Leprechaunism is the most severe form of insulin resistance, manifesting with abnormal glucose metabolism and retarded growth. In the present study, we investigated the biological actions of recombinant human insulin-like growth factor I (rhIGF-I) in fibroblasts derived from a patient with leprechaunism. In the same patient, we also investigated the pharmacokinetics of IGF-I and the long-term effect of rhIGF-I treatment on metabolic control and physical growth. The patient’s fibroblasts showed normal binding of IGF-I, normal phosphorylation of the β-subunit of the IGF-I receptor, and normal[ 3H]thymidine incorporation in response to IGF-I. The fibroblast studies suggested that the patient would respond to IGF-I therapy, but certainly did not exclude the possibility of IGF-I resistance in vivo. Administration of recombinant human GH at the dose of 2.0 IU/kg for 3 consecutive days induced a minimal response of serum total IGF-I and IGF-binding protein-3 (IGFBP-3), suggesting partial GH resistance. To increase the serum total IGF-I level, we administered rhIGF-I with combination therapy of intermittent and continuous sc injection. This sustained the serum total IGF-I level, but not the serum IGFBP-3 level, within the normal range. The patient was treated with combination therapy of rhIGF-I by both sc injection and continuous sc infusion for 6 yr and 10 months. Administration of rhIGF-I at total daily dose of 1.6 mg/kg maintained her growth rate and hemoglobin A1c level nearly within the normal range.
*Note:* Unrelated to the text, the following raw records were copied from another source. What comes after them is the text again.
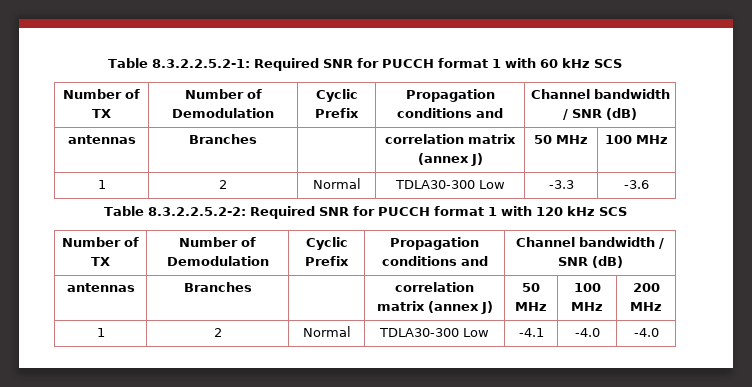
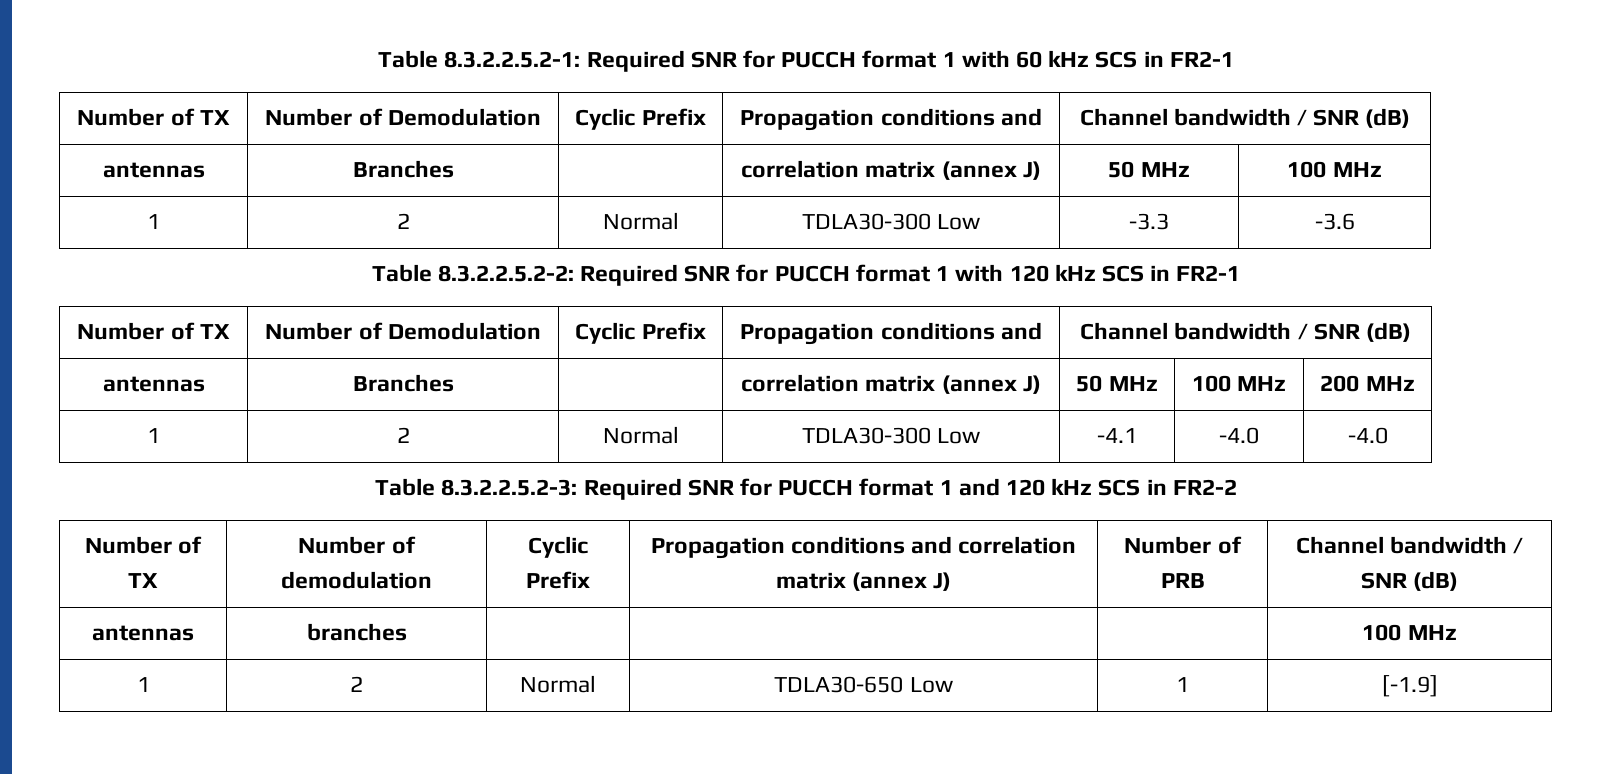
- Table 8.3.2.2.5.2-1: Required SNR for PUCCH format 1 with 60 kHz SCS
+ Table 8.3.2.2.5.2-1: Required SNR for PUCCH format 1 with 60 kHz SCS in FR2-1
- Table 8.3.2.2.5.2-2: Required SNR for PUCCH format 1 with 120 kHz SCS
+ Table 8.3.2.2.5.2-2: Required SNR for PUCCH format 1 with 120 kHz SCS in FR2-1
+ Table 8.3.2.2.5.2-3: Required SNR for PUCCH format 1 and 120 kHz SCS in FR2-2
+ Number of TX | Number of demodulation | Cyclic Prefix | Propagation conditions and correlation matrix (annex J) | Number of PRB | Channel bandwidth / SNR (dB)
+ antennas | branches | | | | 100 MHz
+ 1 | 2 | Normal | TDLA30-650 Low | 1 | [-1.9]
These findings suggest 1) that this leprechaun patient has an IGF-Ideficient state and partial GH resistance, as reflected by impaired production of IGF-I and IGFBP-3; 2) that rhIGF-I treatment works effectively for preventing postnatal growth retardation and normalizing glucose metabolism in patients with extreme insulin resistance; 3) that this treatment requires relatively higher dose of rhIGF-I; and 4) that treatment appears to be safe and devoid of adverse effects.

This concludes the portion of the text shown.